▶ _PROBLEM DESCRIPTION_:
Only the number is wanted: tally the lines below that contain the word "none".

▶ _DATA FOR REVIEW_:
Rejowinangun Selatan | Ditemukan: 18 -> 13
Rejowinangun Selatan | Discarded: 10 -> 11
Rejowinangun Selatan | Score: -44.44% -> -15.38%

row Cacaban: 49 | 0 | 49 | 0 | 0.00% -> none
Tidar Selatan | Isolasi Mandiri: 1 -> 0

...

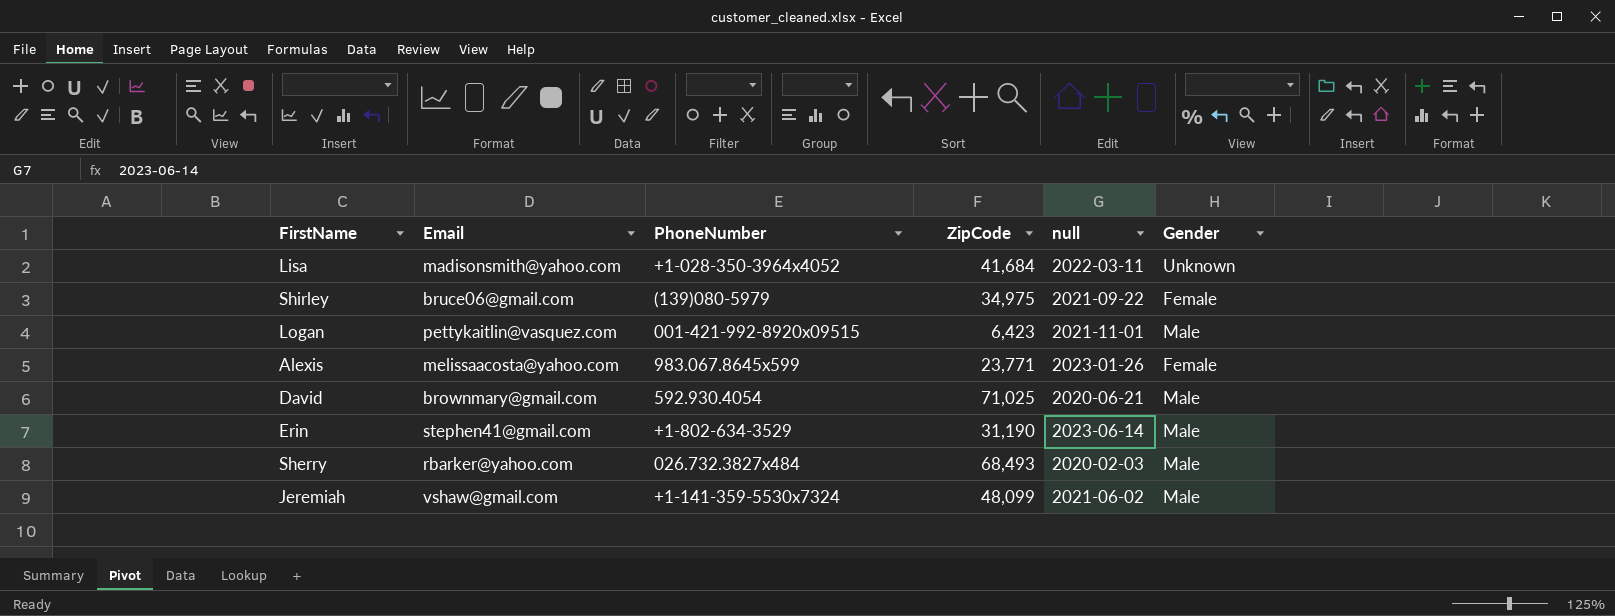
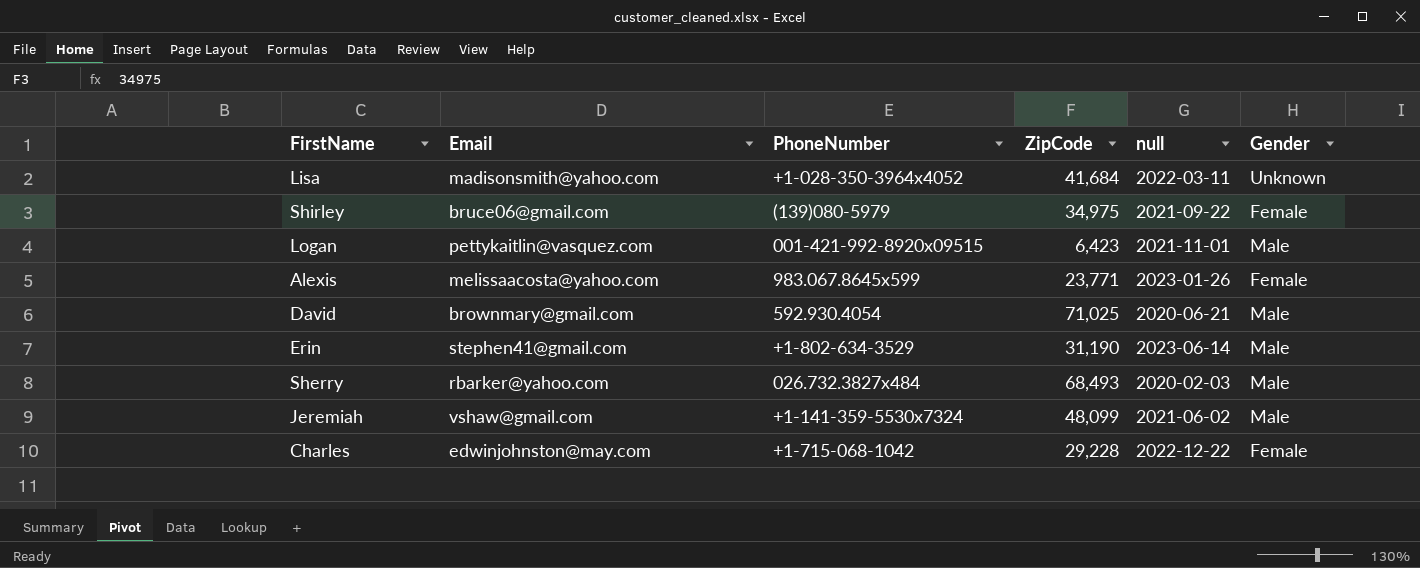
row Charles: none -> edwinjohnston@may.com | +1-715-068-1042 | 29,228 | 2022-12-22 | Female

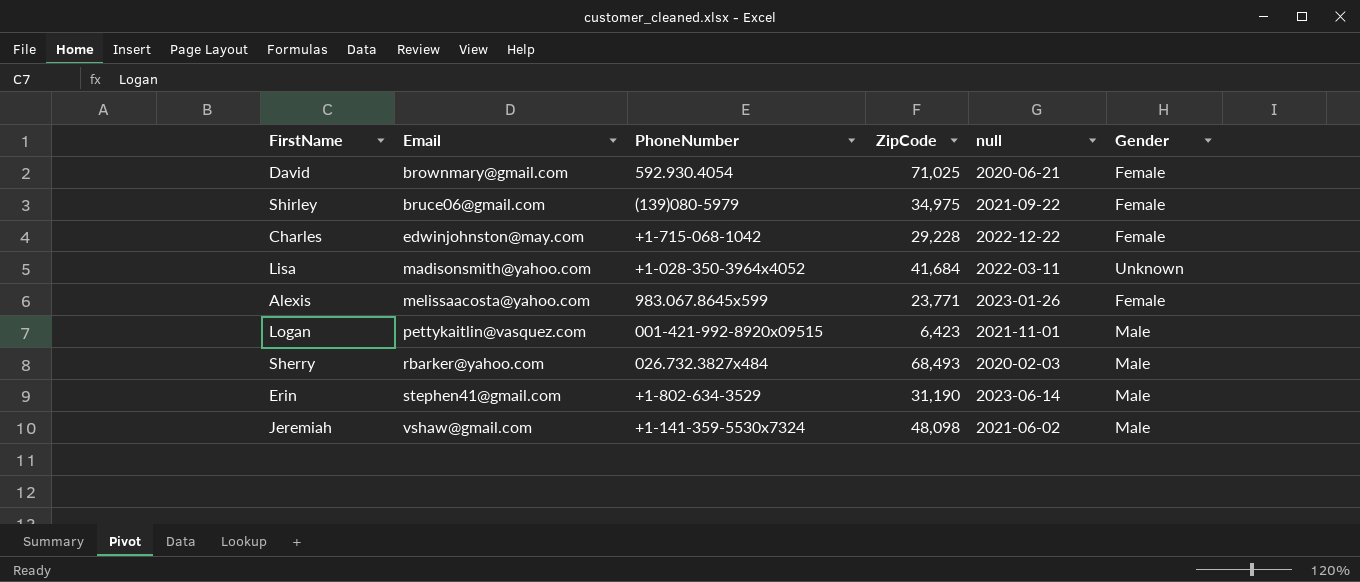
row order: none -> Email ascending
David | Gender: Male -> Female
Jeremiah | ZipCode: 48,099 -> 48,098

▶ _TASK ANSWER_:
3